§ PROBLEM DESCRIPTION
In this exercise, return the whole listing exactly, excluding any images.

§ TASK DATA

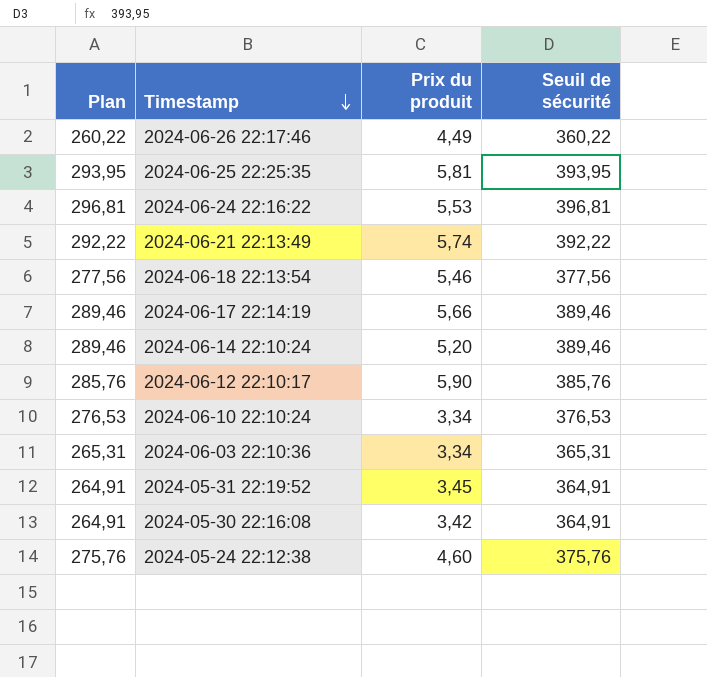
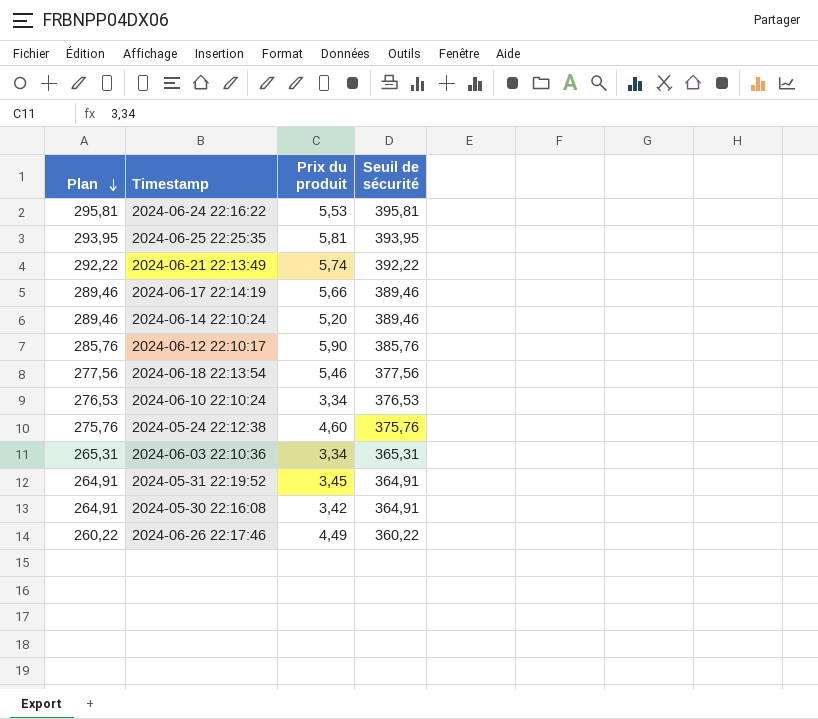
row order: Timestamp descending -> Plan descending
2024-06-24 22:16:22 | Plan: 296,81 -> 295,81
2024-06-24 22:16:22 | Seuil de sécurité: 396,81 -> 395,81

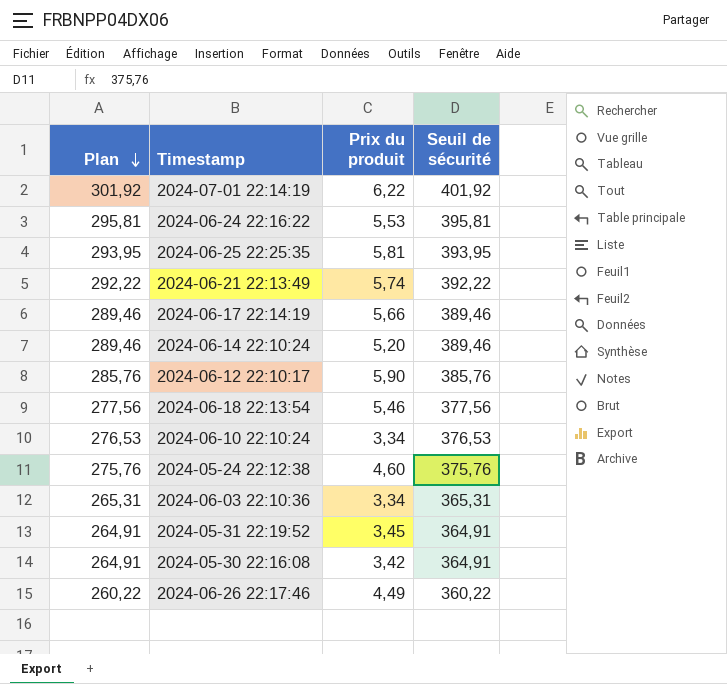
row 2024-07-01 22:14:19: none -> 301,92 | 6,22 | 401,92

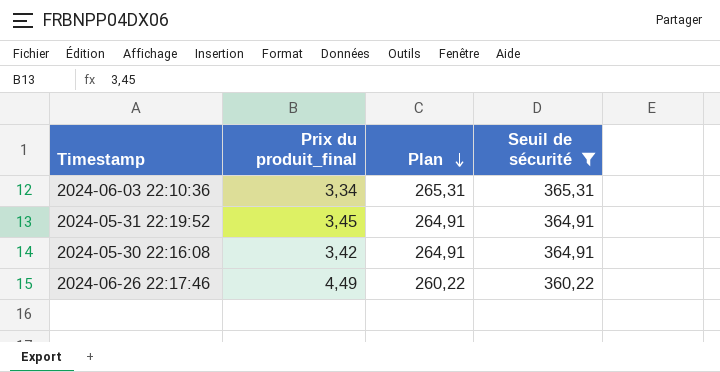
filter: none -> Seuil de sécurité <= 365,31
column name: Prix du produit -> Prix du produit_final
column Plan | position: 1 -> 3

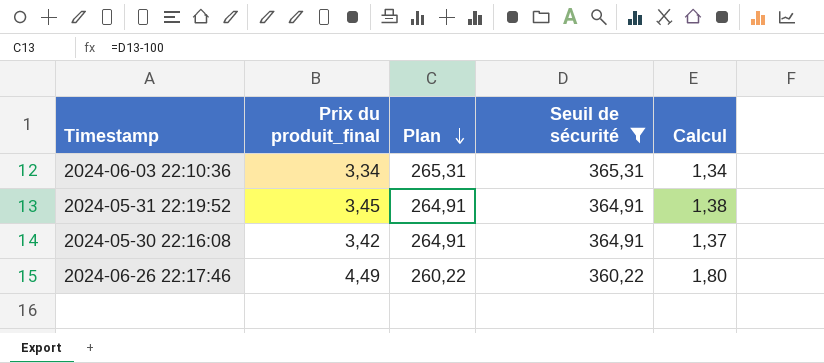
column Calcul | formula: none -> [Prix du produit_final] * 0,4

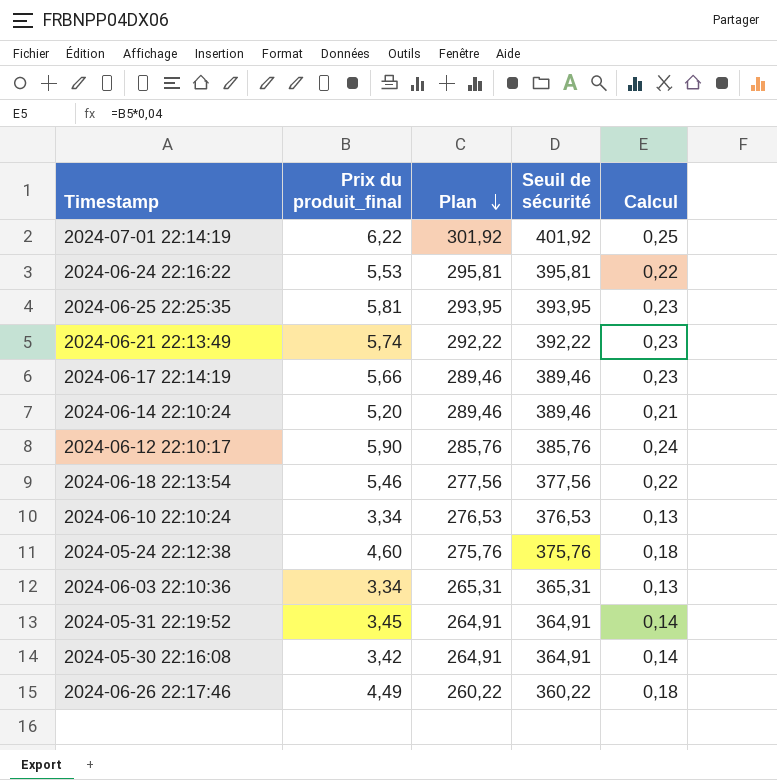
filter: Seuil de sécurité <= 365,31 -> none
column Calcul | formula: [Prix du produit_final] * 0,4 -> [Prix du produit_final] * 0,04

§ EXERCISE SOLUTION
row order: Timestamp descending -> Plan descending
2024-06-24 22:16:22 | Plan: 296,81 -> 295,81
2024-06-24 22:16:22 | Seuil de sécurité: 396,81 -> 395,81

row 2024-07-01 22:14:19: none -> 301,92 | 6,22 | 401,92

filter: none -> Seuil de sécurité <= 365,31
column name: Prix du produit -> Prix du produit_final
column Plan | position: 1 -> 3

column Calcul | formula: none -> [Prix du produit_final] * 0,4

filter: Seuil de sécurité <= 365,31 -> none
column Calcul | formula: [Prix du produit_final] * 0,4 -> [Prix du produit_final] * 0,04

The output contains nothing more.